Data about this important context come from the In-School Questionnaire, the In-Home Interviews, the Parent Questionnaire, and, in many cases, questionnaires and interviews with additional adolescents living in the same household.

Peer groups/social networks

The In-School Questionnaire yields full social network data for most students in 140 schools. Students were asked to identify up to five male and five female friends, to locate and record their student numbers, and to indicate which of five activities they had done with each of these friends during the past week. Because friends' student numbers were recorded, friendship networks can be determined and a respondent's peer group, as well as his or her position within it, can be described in detail. Multiple measures of the strength of friendship ties are available. Patterns of association within the school community, the density and centralization of the social network, and the degree to which it is fractured on lines of race, gender, or behaviors can be computed. In-home interviews of adolescents in the saturation sample elicited nominations of the five closest opposite-sex and five closest same-sex friends who, it is likely, were also interviewed.
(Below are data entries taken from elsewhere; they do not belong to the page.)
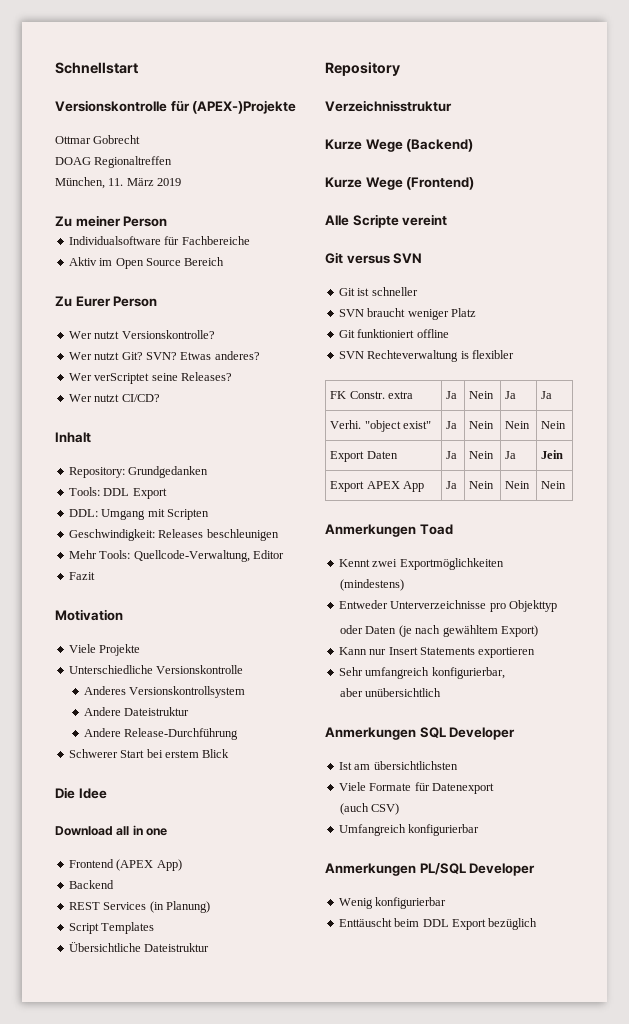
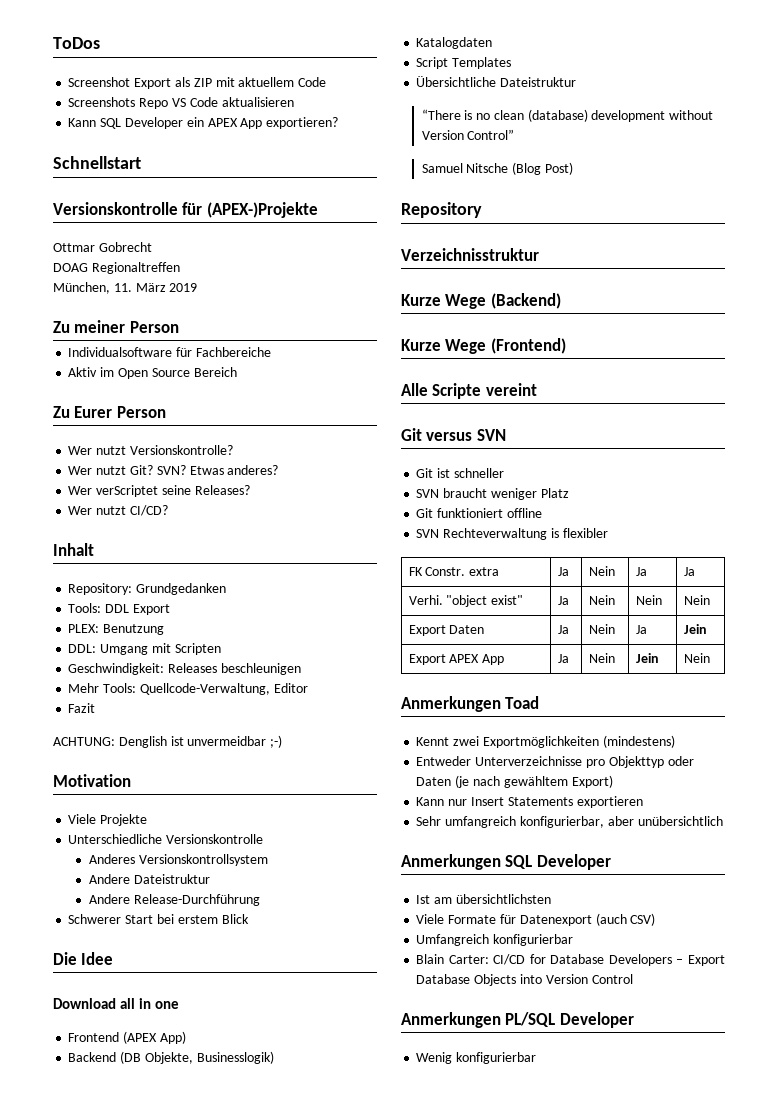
(55, 68) none -> [53,37,100,49] [68,77,327,89] [68,97,294,109] [68,117,339,129] ToDos // Screenshot Export als ZIP mit aktuellem Code // Screenshots Repo VS Code aktualisieren // Kann SQL Developer ein APEX App exportieren? //
(167, 493) none -> [68,624,165,635] // PLEX: Benutzung
(95, 576) none -> [53,735,283,748] // ACHTUNG: Denglish ist unvermeidbar ;-)
[68,901,210,913] // REST Services (in Planung) -> [120,1051,274,1064] [416,37,493,49] (DB Objekte, Businesslogik) // Katalogdaten
(210, 947) none -> [421,109,714,122] [421,129,515,140] [421,162,573,175] // “There is no clean (database) development without Version Control” // Samuel Nitsche (Blog Post)
[505,481,531,489] Nein -> [635,653,659,663] Jein
(504, 564) // -> (599, 742) none
(557, 606) // -> (664, 762) none
(505, 673) // -> (604, 822) none
(494, 788) // -> (592, 920) none
(480, 830) none -> [416,954,725,966] [416,974,633,986] // Blain Carter: CI/CD for Database Developers – Export Database Objects into Version Control
[338,918,538,930] // Enttäuscht beim DDL Export bezüglich -> (537, 1058) none

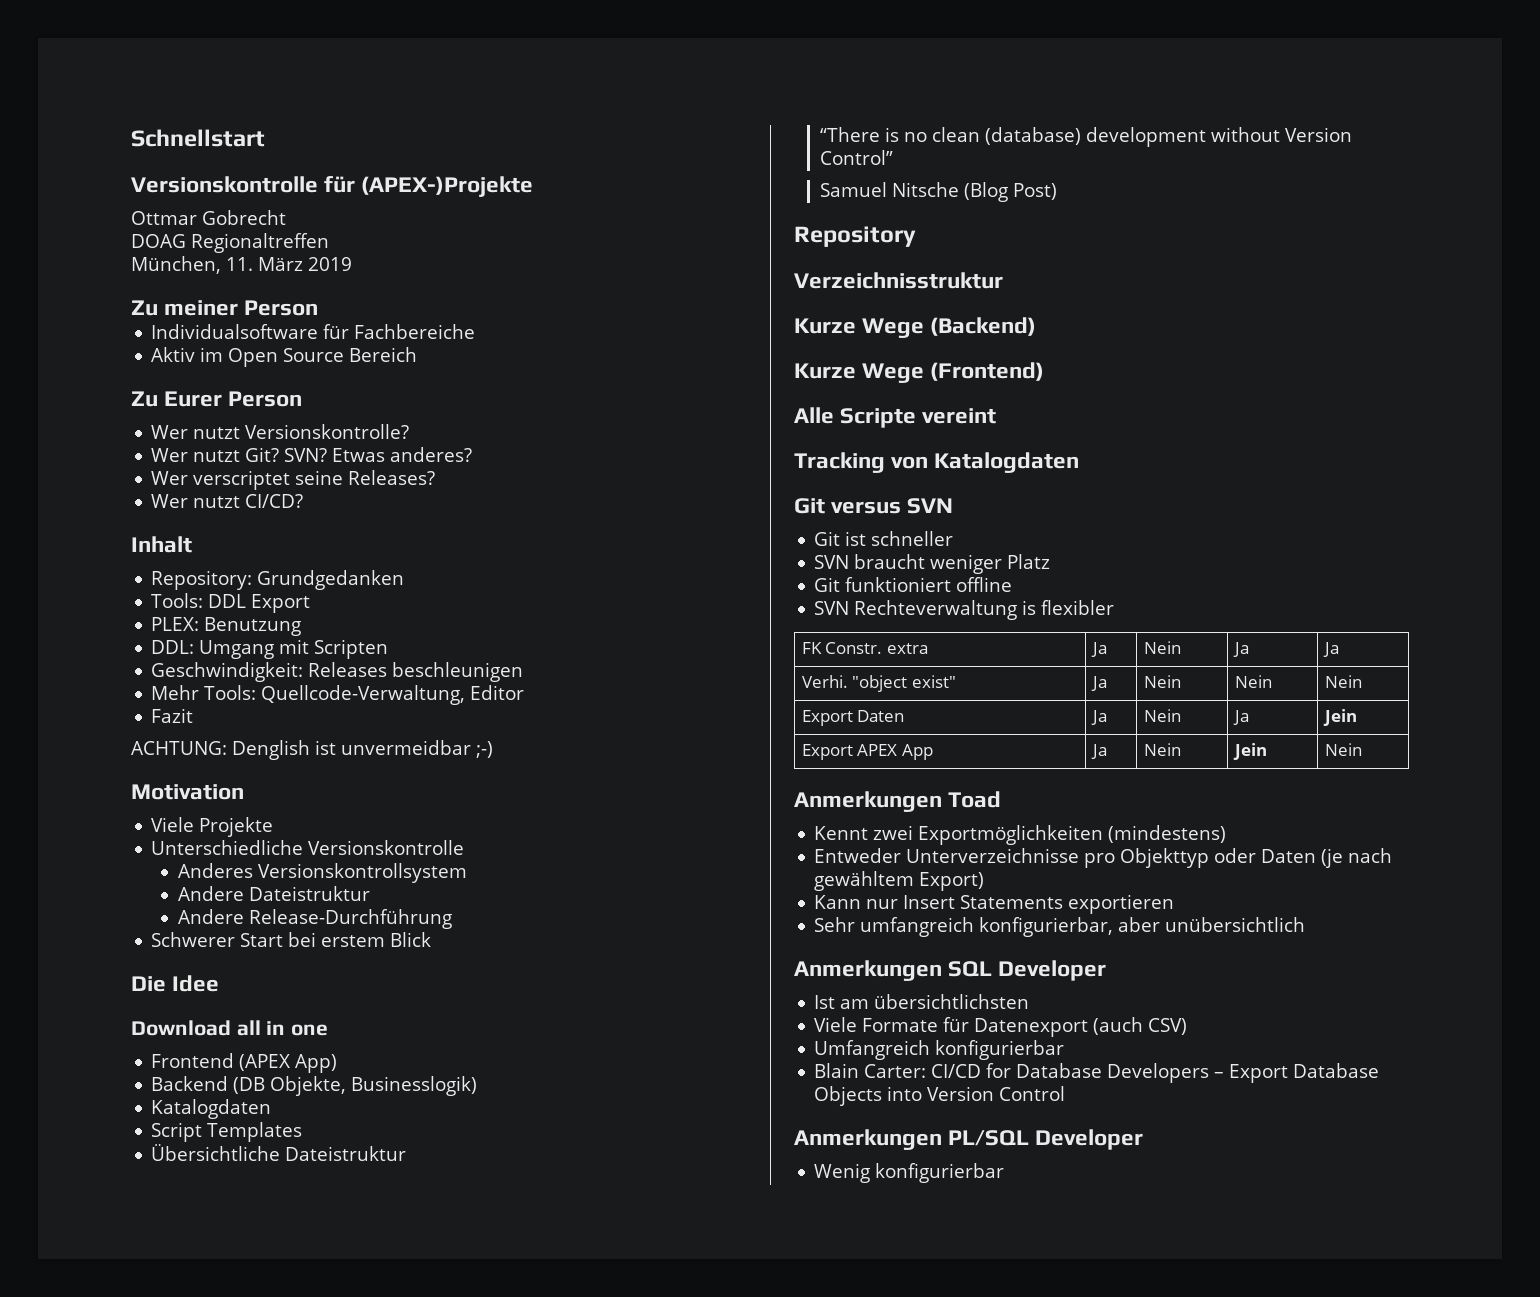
[53,37,100,49] [68,77,327,89] [68,97,294,109] [68,117,339,129] ToDos // Screenshot Export als ZIP mit aktuellem Code // Screenshots Repo VS Code aktualisieren // Kann SQL Developer ein APEX App exportieren? // -> (131, 138) none
[96,485,159,497] verScriptet -> [193,470,291,490] verscriptet
(537, 389) none -> [794,452,1080,473] // Tracking von Katalogdaten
The remainder of the in-home sample was asked about only one male and one female friend.

Dyadic relationships

Data were collected from adolescent respondents on best friends, romantic partners, and sexual partners; the clustered sampling design generates many pairings for which both participants are respondents. This allows, for example, for the analysis of peer influence, the process of pair formation and dissolution, relationship event sequencing, and relationship symmetry.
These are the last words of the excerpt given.